10 Essential Industrial Albums | Revolver

10 Essential Industrial Albums

Where to start when it comes to metal machine music
skinny puppy ogre GETTY 2007, Marc Broussely/Redferns
Skinny Puppy's Nivek Ogre, 2007
photograph by Marc Broussely/Redferns

From Slipknot's keg-abuse to Code Orange's electronic clangor, the influence of industrial music resounds loud and clear in the output of today's biggest and most important heavy artists. Nine Inch Nails introduced the movement to the masses in the Nineties, but long before Trent Reznor was cranking anguished, dance-floor-ready sounds out of his pretty hate machine, groups like Throbbing Gristle, Ministry and Skinny Puppy were making mechanized mayhem for the ages. So, where to start when it comes to industrial music? You can't go wrong with these 10 classics.

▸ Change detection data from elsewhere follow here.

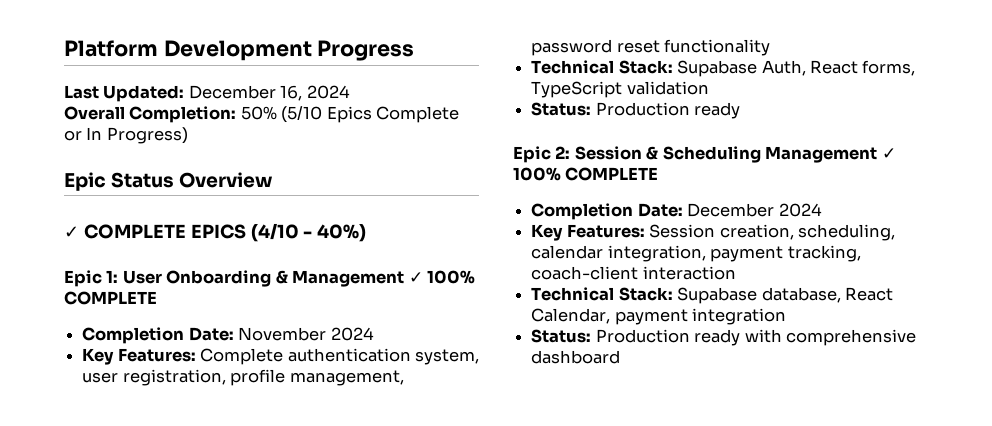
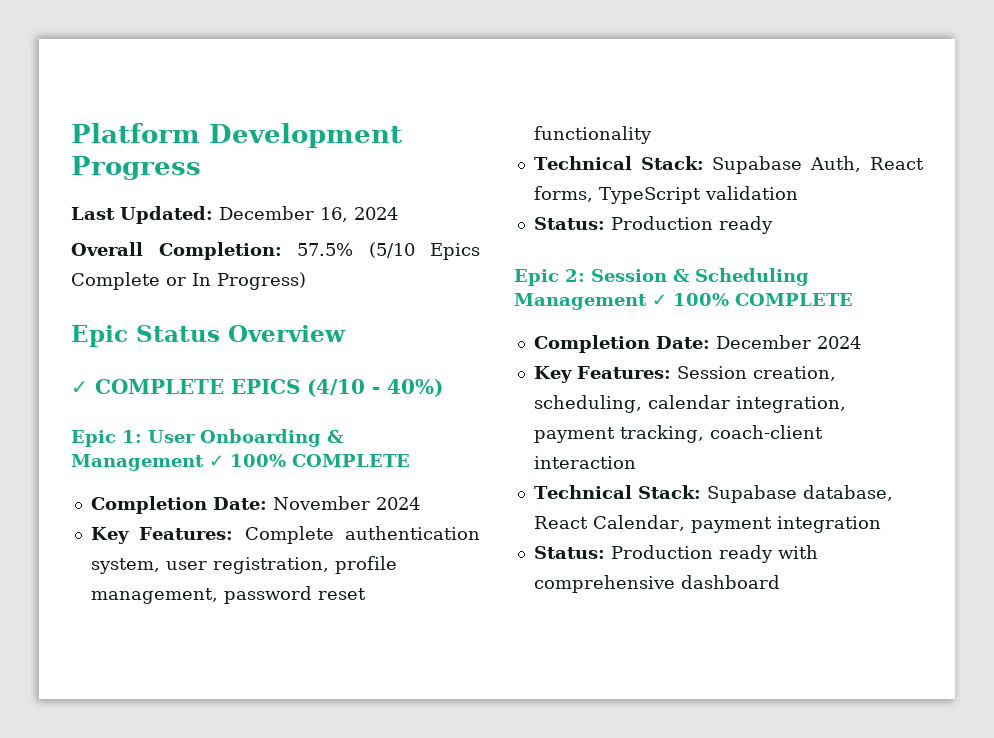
- Overall Completion: 50% (5/10 Epics Complete or In Progress)
+ Overall Completion: 57.5% (5/10 Epics Complete or In Progress)

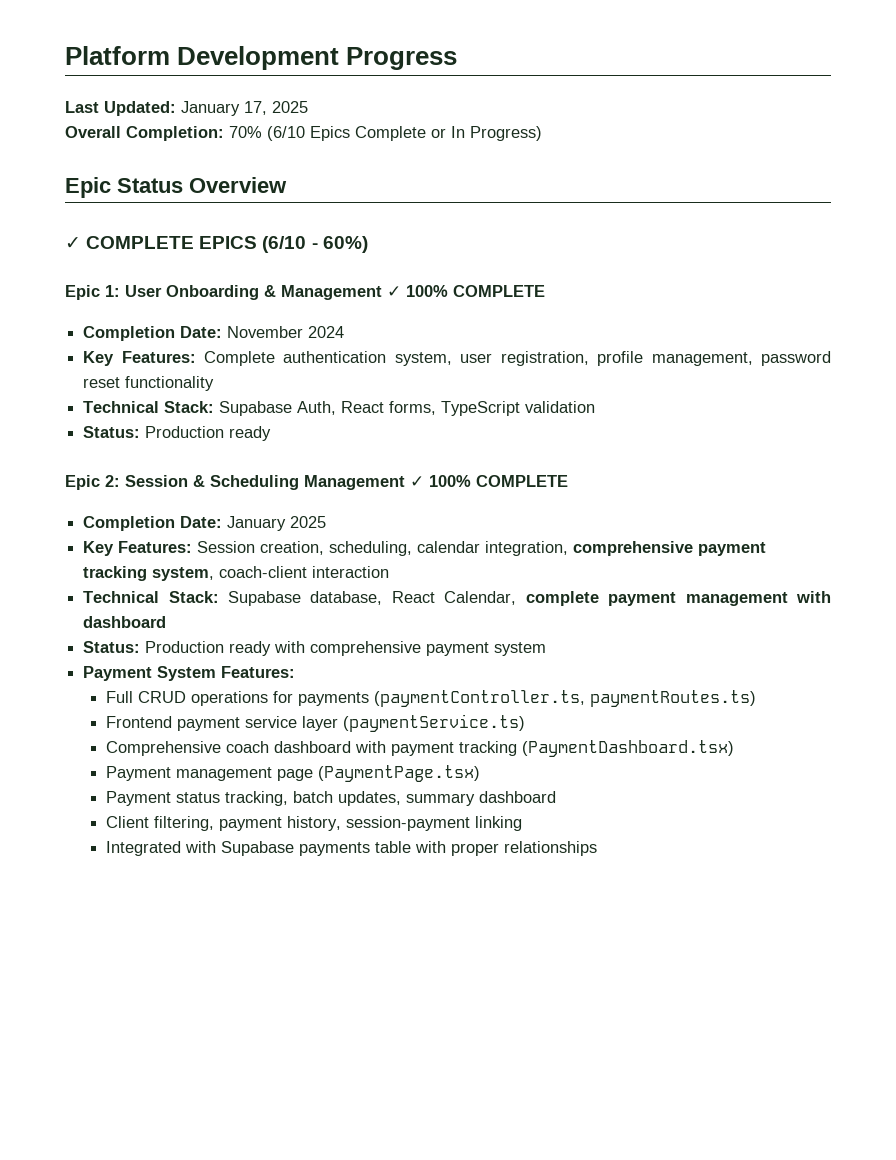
- Last Updated: December 16, 2024
+ Last Updated: January 17, 2025
- Overall Completion: 57.5% (5/10 Epics Complete or In Progress)
+ Overall Completion: 70% (6/10 Epics Complete or In Progress)
- ✓ COMPLETE EPICS (4/10 - 40%)
+ ✓ COMPLETE EPICS (6/10 - 60%)
- Completion Date: December 2024
+ Completion Date: January 2025
- Key Features: Session creation, scheduling, calendar integration, payment tracking, coach-client interaction
+ Key Features: Session creation, scheduling, calendar integration, comprehensive payment tracking system, coach-client interaction
- Technical Stack: Supabase database, React Calendar, payment integration
+ Technical Stack: Supabase database, React Calendar, complete payment management with dashboard
- Status: Production ready with comprehensive dashboard
+ Status: Production ready with comprehensive payment system
+ Payment System Features:
+ Full CRUD operations for payments (paymentController.ts, paymentRoutes.ts)
+ Frontend payment service layer (paymentService.ts)
+ Comprehensive coach dashboard with payment tracking (PaymentDashboard.tsx)
+ Payment management page (PaymentPage.tsx)
+ Payment status tracking, batch updates, summary dashboard
+ Client filtering, payment history, session-payment linking
+ Integrated with Supabase payments table with proper relationships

Einstürzende Neubauten - Haus der Lüge

Using found objects and bits of junk to accompany more traditional instruments, Einstürzende Neubauten embodied the original definition of the term "industrial band." However, their genius — evident on this record — comes from an ability to make music, and not just noise, with their unconventional tools. Plus, the cover features a pissing horse.

Fear Factory - Demanufacture

By 1995, rave music was all the rage, and everyone thought techno, IDM and industrial was about to overtake the all-too-human form of music known as rock. Enter Fear Factory's second full-length album, where the band mixed their signature tribal-death sound with keyboards and cyborg clanking, proving that man and machine could still coexist in metal.

Front 242 - Front by Front

Front by Front's heavy electronics and bombshell beats generated the template for most modern industrial bands. Tracks like "Headhunter" rail with delicious irony against the failings of extreme capitalism, while "Welcome to Paradise" lays into organized religion. It's a digital middle finger to anyone who claims "real bands need guitars."

Godflesh - Streetcleaner

Slowing things way, way down from the hyperactive grindcore of his previous band Napalm Death, Justin K. Broadrick teamed up with bassist G.C. Green and a drum machine to create the most crushing, apocalyptic music to ever come out of Birmingham, England, since Black Sabbath. No wonder everyone from Korn and Danzig to Converge and Isis (who has covered this album's title track on a 2000 release) have cited Godflesh as an influence.

Killing Joke - Killing Joke

With its piston-precise tempos, militarily disciplined guitar playing, grinding bass, and dismal vocals, Killing Joke's 1980 self-titled debut was so much more influential than what Metallica hinted at with their famous cover of the album's "The Wait." Arguably the first industrial-metal record, Killing Joke laid the foundation for Godflesh, Prong, Fear Factory and many others.

KMFDM - Nihil

Few bands mix heavy-metal riffs with geeky electronics like the technological terrorists in KMFDM, and Nihil represents a perfect expression of this sound. Elephant-sized beats make tracks like "Juke Joint Jezebel" and "Beast" popular in da club, but the fast and furious guitars of "Flesh," "Ultra" and "Brute" turn dance floors into mosh pits every tun they're spun.

Ministry - Psalm 69: The Way to Succeed and the Way to Suck Eggs

Ministry's stylistic watershed Psalm 69 propelled them not only to the forefront of the industrial scene but also well into the metal world. Al Jourgensen rants like a man in need of an exorcist on tracks like "N.W.O." and "TV II," firmly establishing himself as one of the most batshit crazy sons of a bitch to ever abuse a microphone, second to maybe only Butthole Surfer's Gibby Haynes who guests on "Jesus Built My Hotrod."

Nine Inch Nails - Pretty Hate Machine

Hit singles "Head Like a Hole" and "Down in It" get the most recognition for unexpectedly (and unintentionally) helping to drag industrial music into the mainstream. But distorted powerhouses like "Terrible Lie," "Sanctified" and "Something I Can Never Have," with their thick layers of synths, raw noise, explosive guitar and impregnably tight song structures, truly capture NIN's brilliance.

Skinny Puppy - Too Dark Park

If time and space were not a factor, Jack the Ripper might have used this sonic nightmare as a soundtrack to accompany his dirty work. The caustic and abrasive synths, crushing beats, distended samples and frontman Ogre's stream-of-consciousness rants almost eclipse the fact that the band has a real knack for writing catchy songs.

Throbbing Gristle - D.o.A.: The Third and Final Report

On their groundbreaking second studio album, the original industrialists assemble abrasive collages of computer noise, sped-up cassette tapes, looped feedback, secretly recorded conversation, and much more. The results are truly disturbing, particularly tracks "Hamburger Lady" (inspired by the story of a burn-unit victim) and "Death Threats," a compilation of threatening messages left on the group's answering machine.